Ergänzend wird lediglich darauf hingewiesen, dass auch Dr. G. in seinem Gutachten ausgeführt hat, dass „der Mitte September 1973 festgestellte, fast normale klinische Befund, der als „weitgehend abgeheilt“ beurteilt wurde, nicht von Bestand geblieben ist. Es sei wieder eine Verschlechterung des Herz-Kreislaufgeschehens eingetreten, die mit großer Wahrscheinlichkeit ihre Ursache in der erheblichen Fettleibigkeit bei erneutem Nikotin- und Alkoholabusus hat.“ Wenngleich Dr. G. die wehrdienstliche Schädigung als Dauerschaden bezeichnet hat, so hat er doch auch klargestellt, dass dieser Anteil der wehrdienstlichen Schädigung gegenüber dem nichtschädigungsbedingten Anteil erneut abzugrenzen sei, weil die Verschlechterung dieser Nicht-Schädigungsfolgen wahrscheinlich sei. Damit hat Dr. G. aber gerade nicht festgestellt, dass eine MdE (bzw. einen GdS) auf Dauer anzunehmen sei, die einen Anspruch auf Beschädigtenrente begründen könnte.

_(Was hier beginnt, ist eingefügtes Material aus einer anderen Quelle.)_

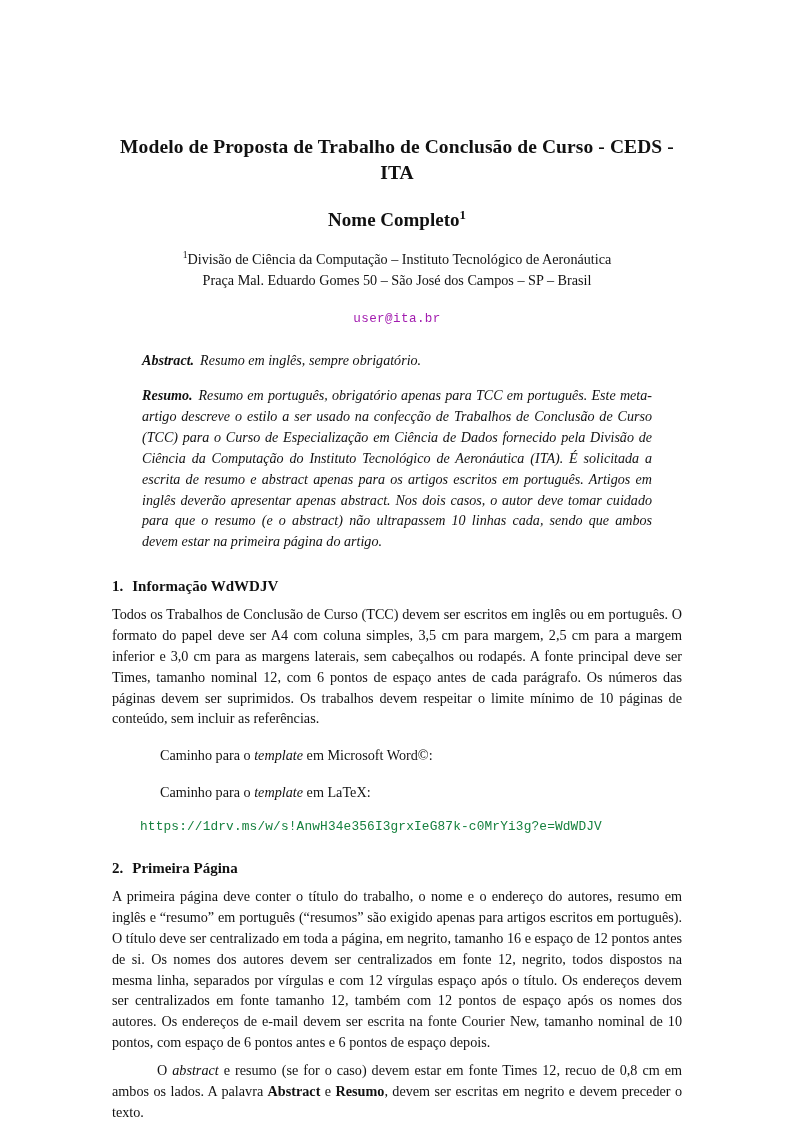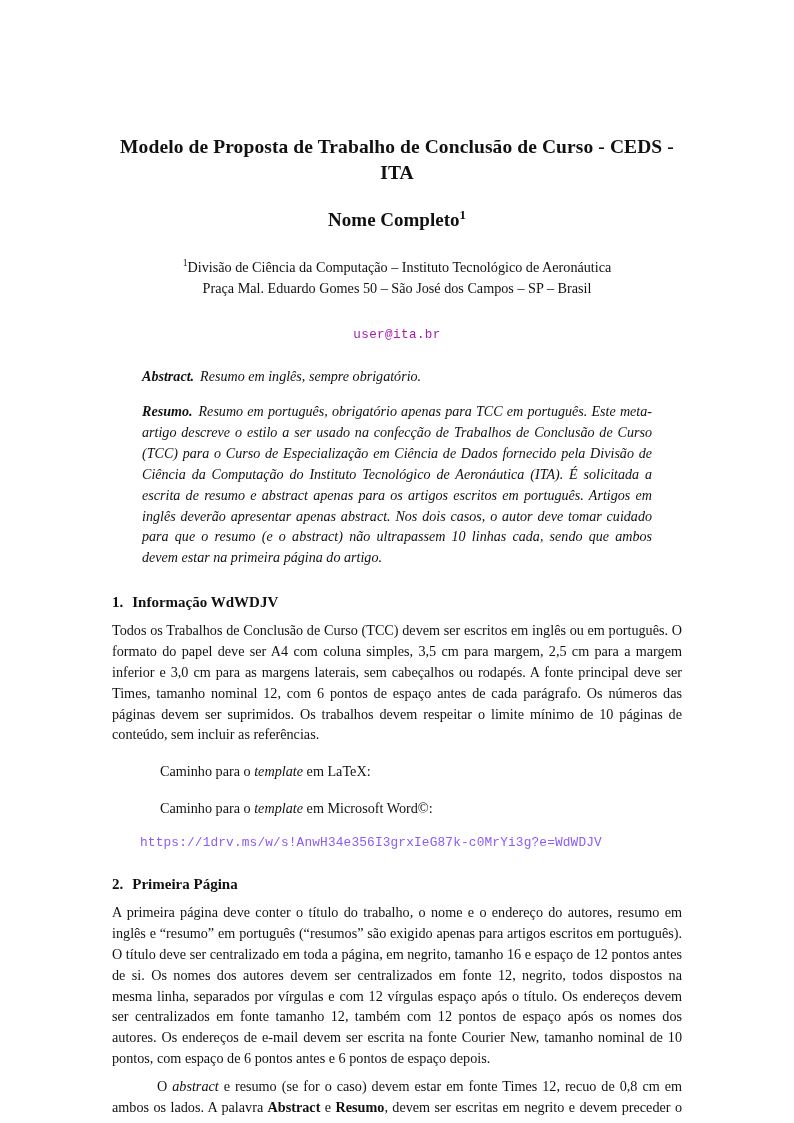"1Divisão de Ciência da Computação" .affil { margin: 8px -> 0 }
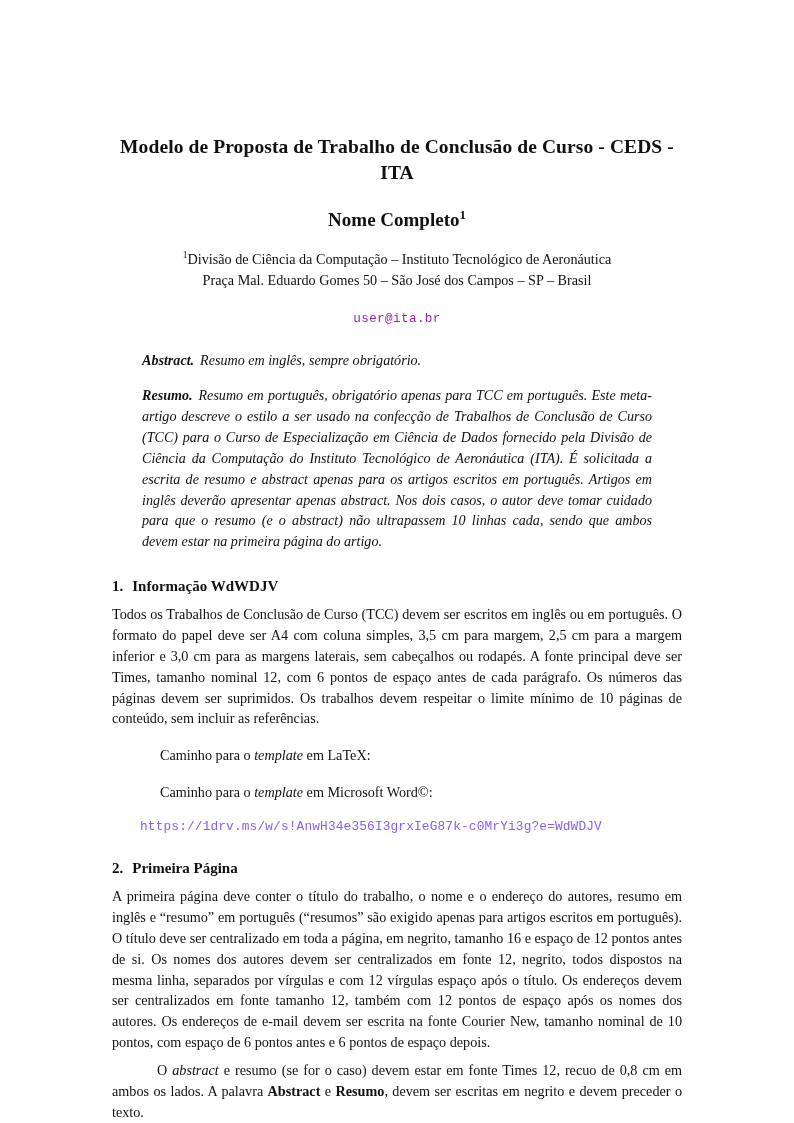"Caminho para o template em" p.path-line { order: before "Caminho para o template em Microsoft" -> after "Caminho para o template em Microsoft" }
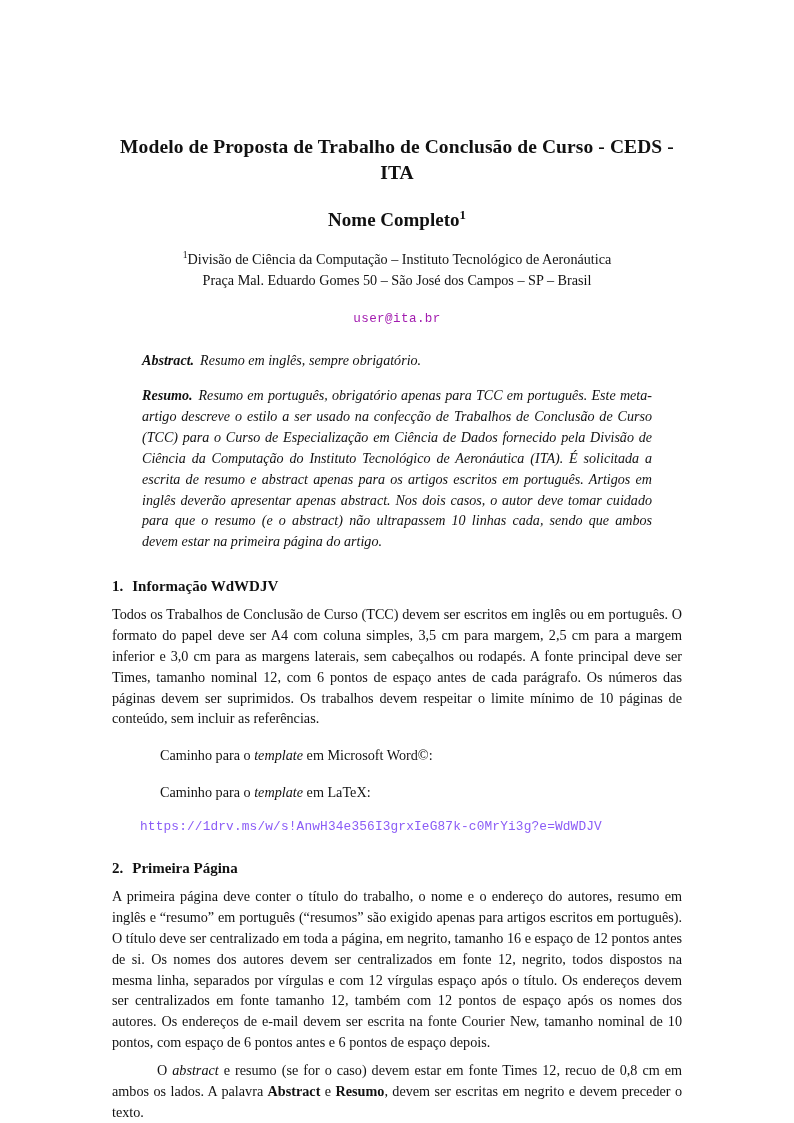"https://1drv.ms/w/s!AnwH34e356I3grxIeG87" .url-line { color: #8b5cf6 -> #15803d }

Aufgrund der weiteren medizinischen Befunde und Gutachten ist mit dem Sozialgericht und der Beklagten davon auszugehen, dass der Nachweis der Kausalität zwischen den nach dem 31.01.1974 vorliegenden Herzbeschwerden und der damaligen Wehrdiensttätigkeit des Klägers nicht erbracht ist. Der Senat folgt zudem den Sachverständigen in der Einschätzung, dass die Kausalität retrospektiv nicht zu klären ist. Vor diesem Hintergrund sieht sich der Senat zu einer weiteren Beweiserhebung nicht veranlasst.
Die Kostenentscheidung beruht auf § 193 SGG.